Gegen einen entsprechenden Vermerk in seiner Personalakte hat der Betreffende Widerspruch
eingelegt mit der Begründung: wie lange und umfassend, vulgo: sorgfältig er arbeite, unterliege
allein seiner Entscheidung. Der Eintrag in seine Personalakte sei ein Eingriff in die richterliche
Unabhängigkeit.
Der Mann hat mit dieser Argumentation vor dem Dienstgericht gewonnen!
Eigentlich müsste man annehmen, dass selbst bei schwerem Alkoholismus keine Zweifel bestehen
dürften, gegen einen Richter vor einem Dienstgericht Klage zu erheben. Da damit aber aufgrund
der gesetzlichen Lage allein der unmittelbare Dienstvorgesetzte, also der zuständige
Gerichtspräsident befasst ist (und nicht eine übergeordnete Behörde, ein Disziplinarausschuss
oder "unabhängige Dritte" wie etwa die Interne Ermittlung), sind der Kumpanei Tor und Tür
geöffnet.
Ein Beispiel. Der Vorsitzende Richter eines Senates an einem Obergericht (der zugleich
Vizepräsident des Hauses war) erschien über Monate betrunken zum Dienst. Er war faktisch nicht
in der Lage, die Prozesse zu führen. Die ihm untergeordneten anderen Berufsrichter des Senates
kuschten. Da es aber üblich ist, dass die gefällten Urteile am Ende immer von den
Stellvertretern zu Papier gebracht werden, konnte die Arbeit ohne Unterbrechung weitergehen.
Hinweise gegenüber dem Präsidenten des Gerichtes erbrachten nichts. Der betreffende Richter
war mit ihm befreundet. Selbst als er betrunken in der Eingangshalle lag, geschah nichts. Erst
der Nachfolger im Amt des Gerichtspräsidenten hat schließlich eingegriffen. Der Richter wurde
(via Entscheidung des Dienstgerichtes) in den Ruhestand versetzt.
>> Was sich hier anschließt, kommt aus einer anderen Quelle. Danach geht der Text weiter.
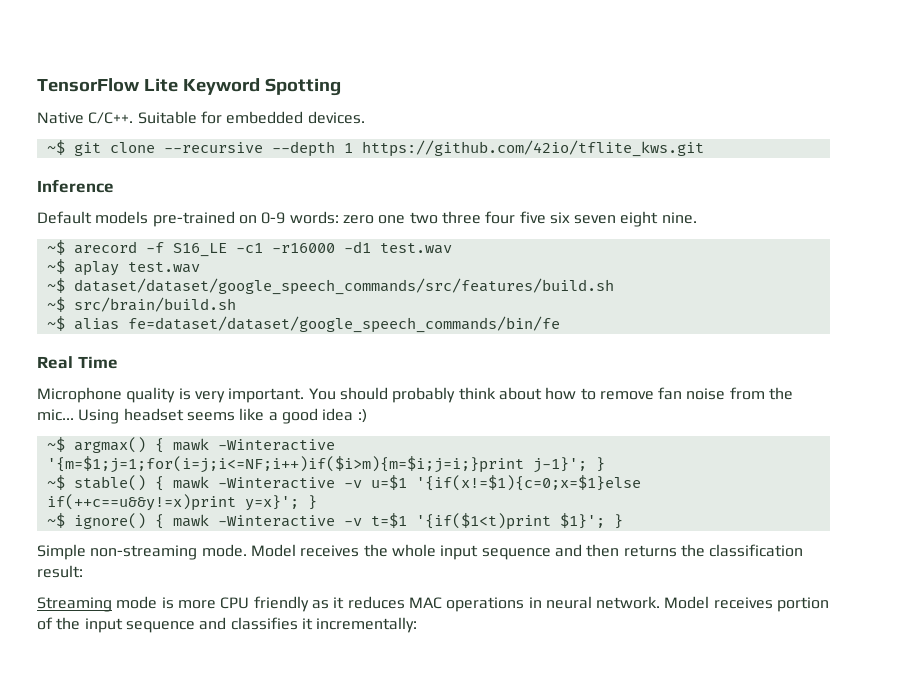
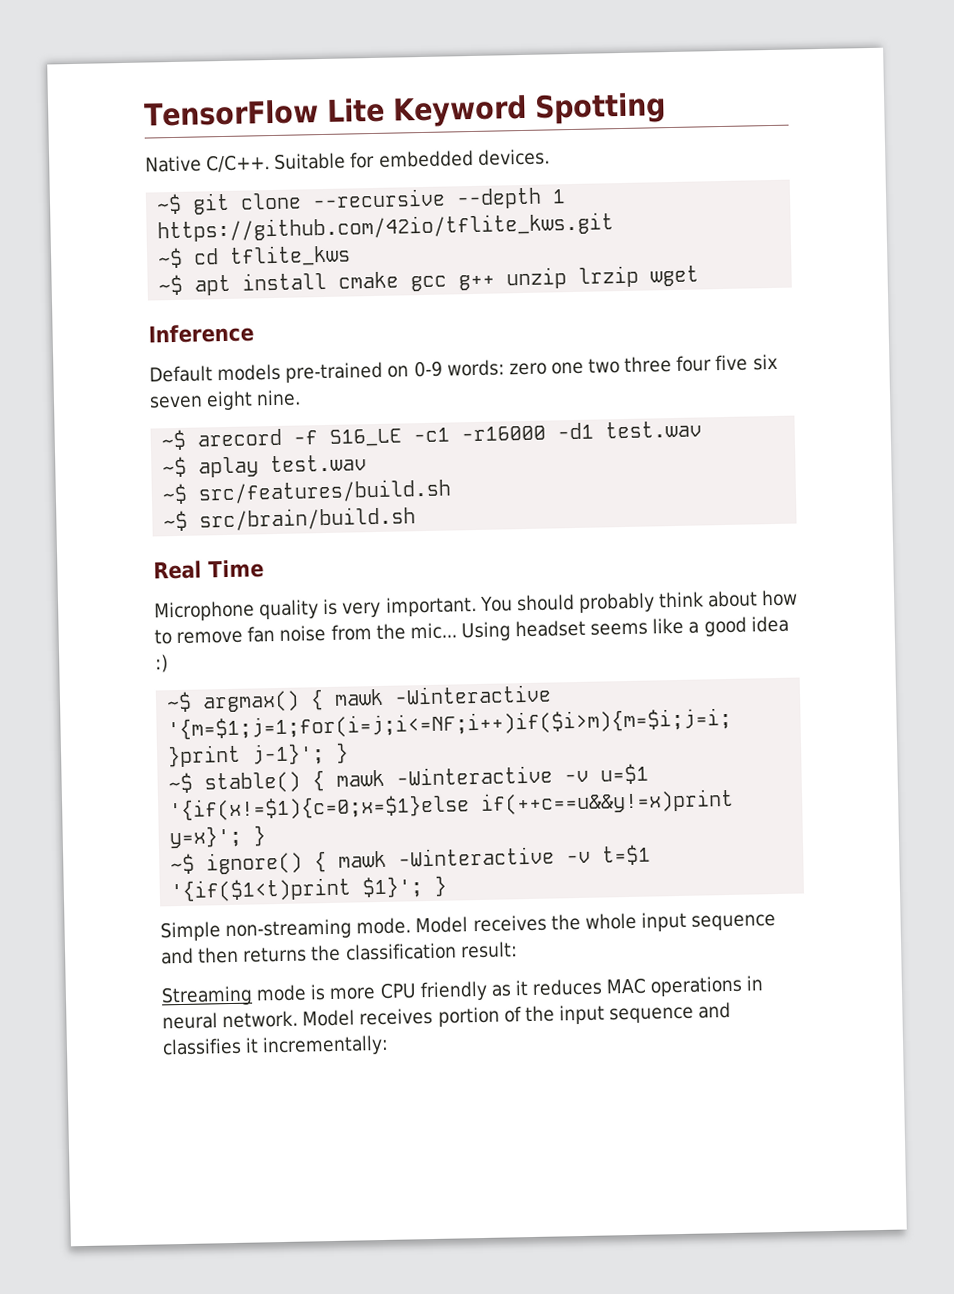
(704, 148) none -> [157,244,352,269] [158,265,700,296] // ~$ cd tflite_kws // ~$ apt install cmake gcc g++ unzip lrzip wget
[73,278,614,295] dataset/dataset/google_speech_commands/src/features/build.sh -> [198,478,453,505] src/features/build.sh
[46,316,560,333] // ~$ alias fe=dataset/dataset/google_speech_commands/bin/fe -> (417, 519) none

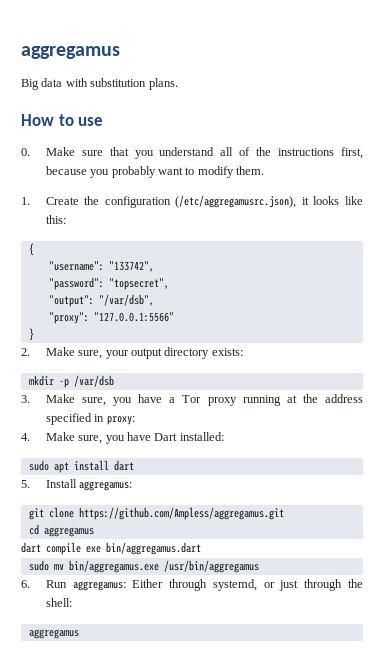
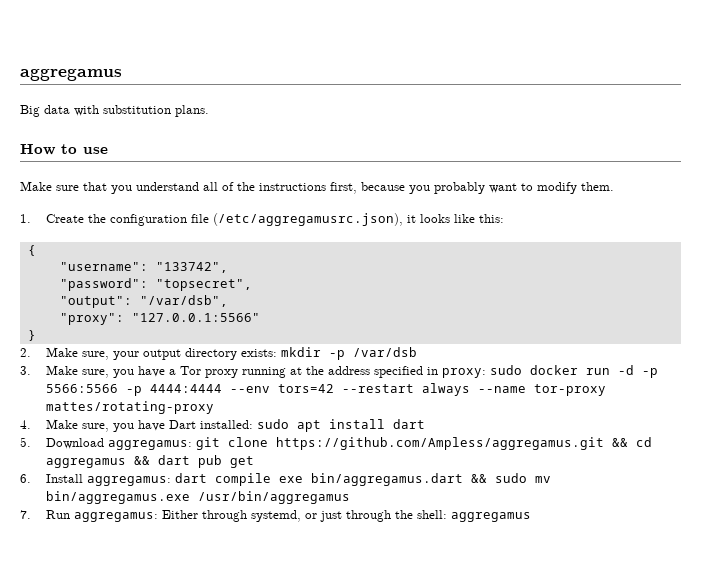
[21,148,30,156] 0. -> (108, 150) none
(171, 202) none -> [190,214,209,223] file
(243, 352) // -> (277, 353) none
(135, 420) none -> [489,365,658,378] [45,383,606,396] [45,401,214,414] sudo docker run -d -p 5566:5566 -p 4444:4444 --env tors=42 --restart always --name tor-proxy mattes/rotating-proxy
(224, 436) // -> (253, 424) none
[45,479,133,491] Install aggregamus: // -> [45,438,192,450] Download aggregamus:
(284, 513) // -> [611,438,628,447] &&
(94, 532) // -> [133,455,254,468] [20,474,171,486] && dart pub get // 6. Install aggregamus:
(201, 548) // -> [470,474,487,483] &&
[21,580,30,588] 6. -> [20,510,31,519] 7.
(72, 602) // -> (447, 514) none

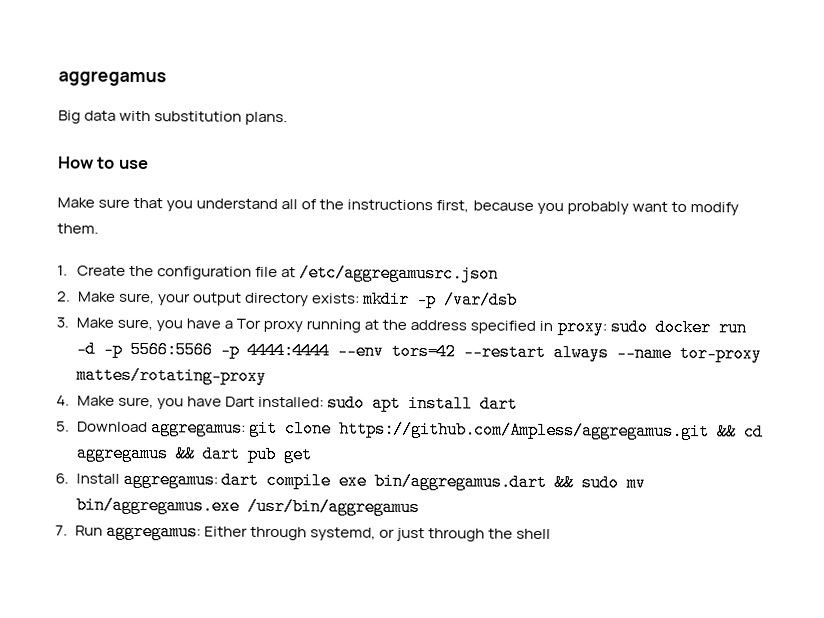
[212,213,504,226] [27,245,36,256] [59,262,228,273] [59,278,252,291] [59,295,228,308] [59,313,260,325] [27,330,36,341] (/etc/aggregamusrc.json), it looks like this: // { // "username": "133742", // "password": "topsecret", // "output": "/var/dsb", // "proxy": "127.0.0.1:5566" // } -> [281,264,500,283] at /etc/aggregamusrc.json
[416,510,531,522] shell: aggregamus -> [516,528,552,540] shell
Selbstverständlich gilt für Richter, wie für alle Bürger, dass sie ihre (private) Lebensführung in
Einklang bringen sollten mit dem Strafgesetzbuch. Wird ein Richter von einem Strafgericht
wegen Diebstahl, Betrug, Körperverletzung, Totschlag oder gar Mord verurteilt, wird er
automatisch aus dem Dienst entfernt. Da sind die Richtergesetze aller Bundesländer eindeutig.
Schwierig wird es, wie beschrieben, wenn es um seine Amtsführung geht, zum Beispiel um
Machtmissbrauch.
Natürlich ist es gut, dass Richter unabhängig sind, keinem Ministerium unterstellt und an keine
Weisungen gebunden. Man muss ja nicht Richtung Russland schauen, um daran erinnert zu
werden, wie Regierungen in Gerichtsverfahren eingreifen, um ihnen genehme Urteile zu
erreichen.
Auch Berlusconi hat derartiges ja wiederholt versucht. Und das Beispiel Türkei zeigt, wie wichtig
es ist, dass Richter nicht einfach von der jeweiligen Regierung aus dem Amt entfernt werden
können.
Dennoch gibt es eine Regulierungslücke bezüglich der dienstlichen Kontrolle von Richtern, auf
die wir mit unserer Episode hinweisen wollen. Dabei geht es eben nicht nur um einen Einzelfall,
so einmalig die Geschichte des Richters Koller auch ist, sondern um einen Systemfehler.
Welche Reaktionen wir mit unserer Episode hervorrufen, werden wir sehen.